Copy out each line of the data below in which the string "size" appears.
Supplied information Block Start
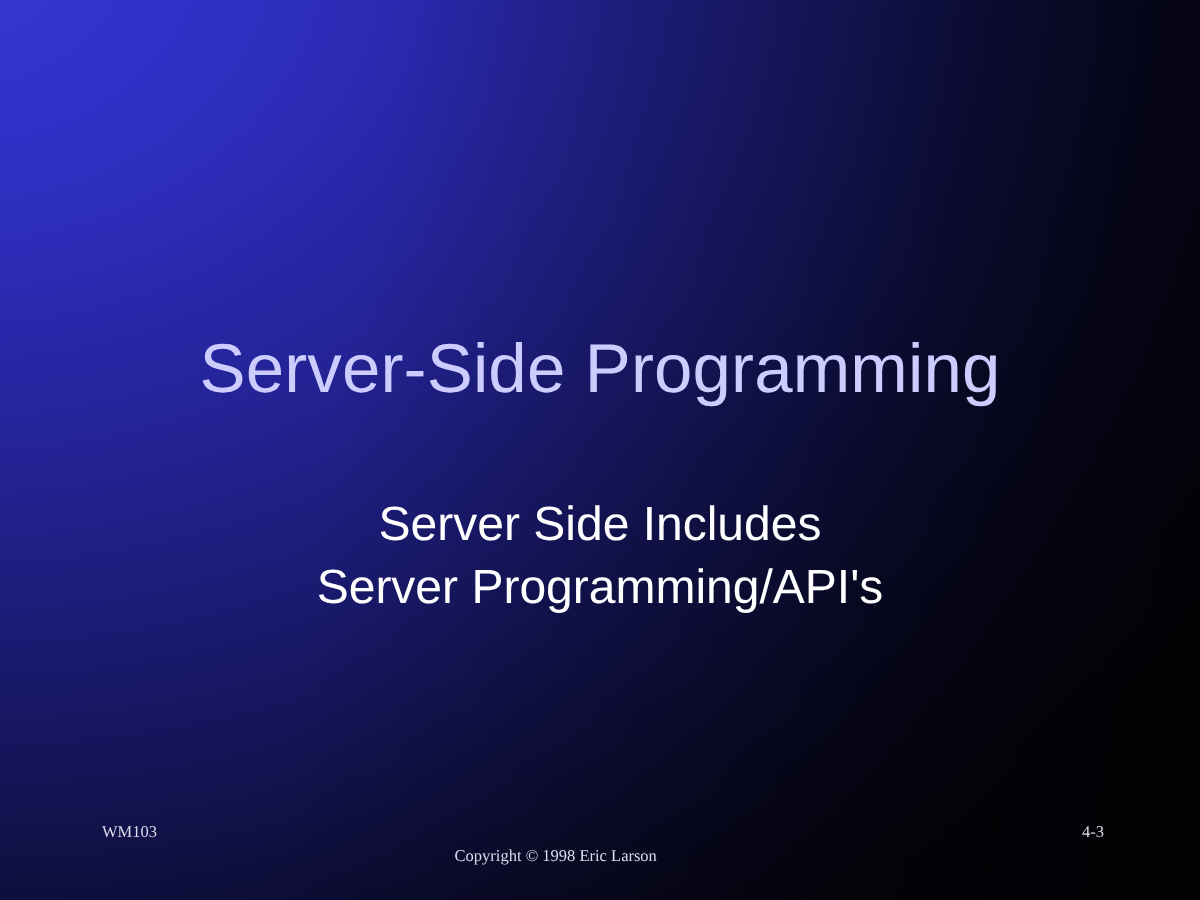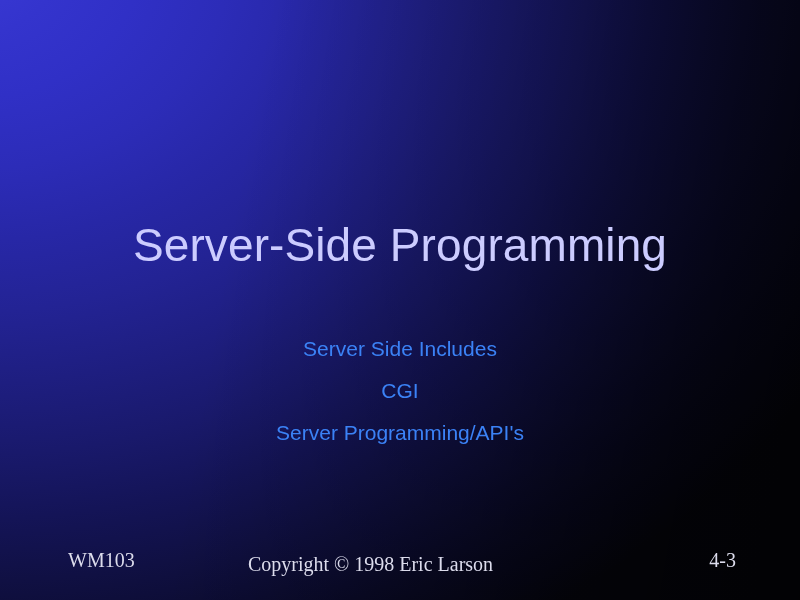--- a/index.html
+++ b/index.html
@@ -91,10 +91,10 @@
   }
   .body-line {
     margin: 0;
-    font-size: 21px;
+    font-size: 32px;
     font-weight: normal;
     line-height: 42px;
-    color: #3b82f6;
+    color: #ffffff;
     white-space: nowrap;
   }
 

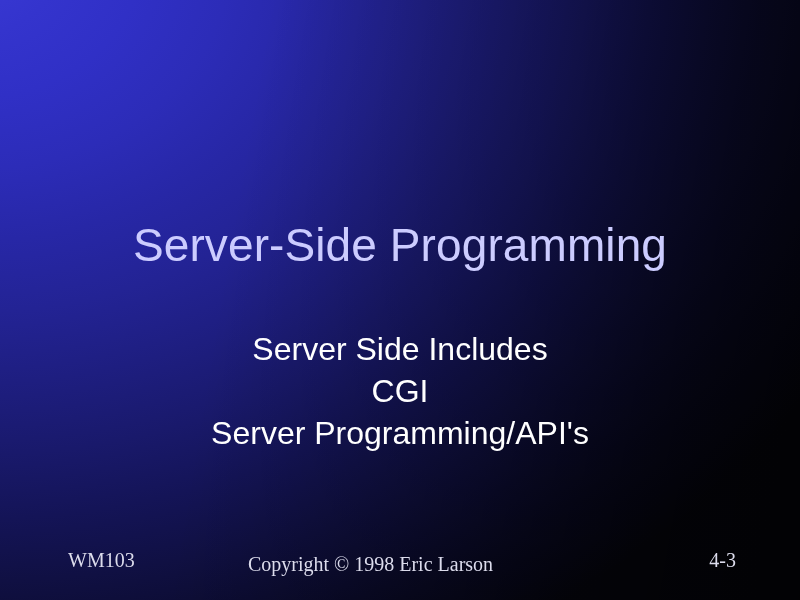--- a/index.html
+++ b/index.html
@@ -146,7 +146,6 @@
 
     <div class="body-block">
       <p class="body-line">Server Side Includes</p>
-      <p class="body-line">CGI</p>
       <p class="body-line">Server Programming/API's</p>
     </div>
 

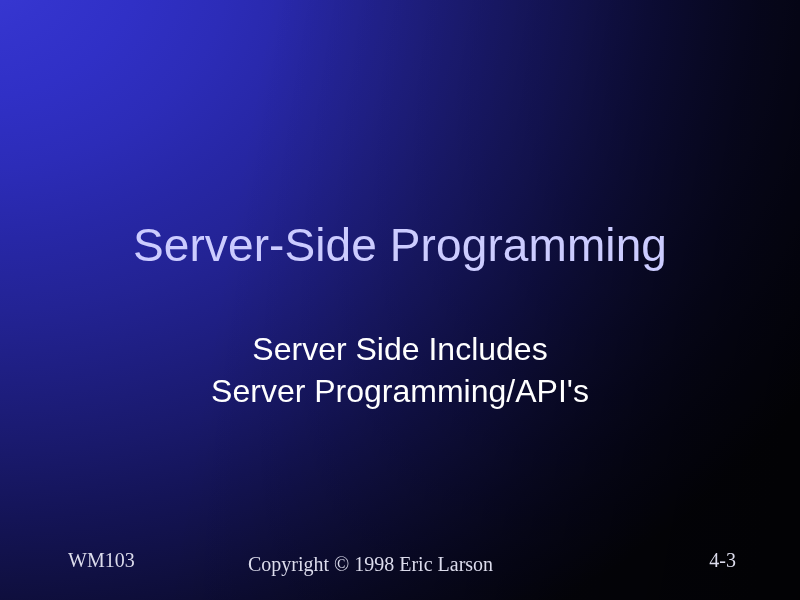--- a/index.html
+++ b/index.html
@@ -106,7 +106,7 @@
     width: 800px;
     height: 22px;
     font-family: "Liberation Serif", serif;
-    font-size: 20px;
+    font-size: 11px;
     color: #dcdcec;
   }
   .footer-left {

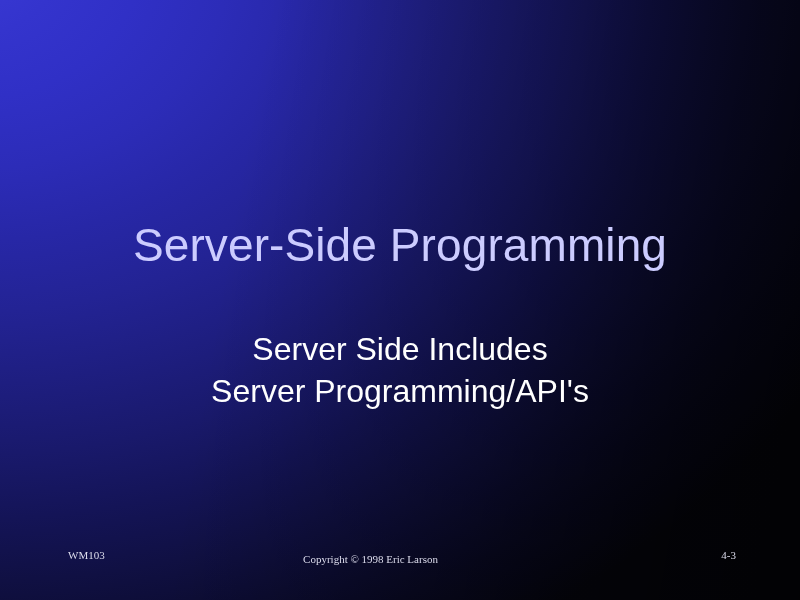--- a/index.html
+++ b/index.html
@@ -118,7 +118,7 @@
   .footer-center {
     position: absolute;
     left: 0;
-    top: 4px;
+    top: 16px;
     width: 741px;
     text-align: center;
     white-space: nowrap;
Supplied information Block End
§ Task solution
-    font-size: 21px;
+    font-size: 32px;
-    font-size: 20px;
+    font-size: 11px;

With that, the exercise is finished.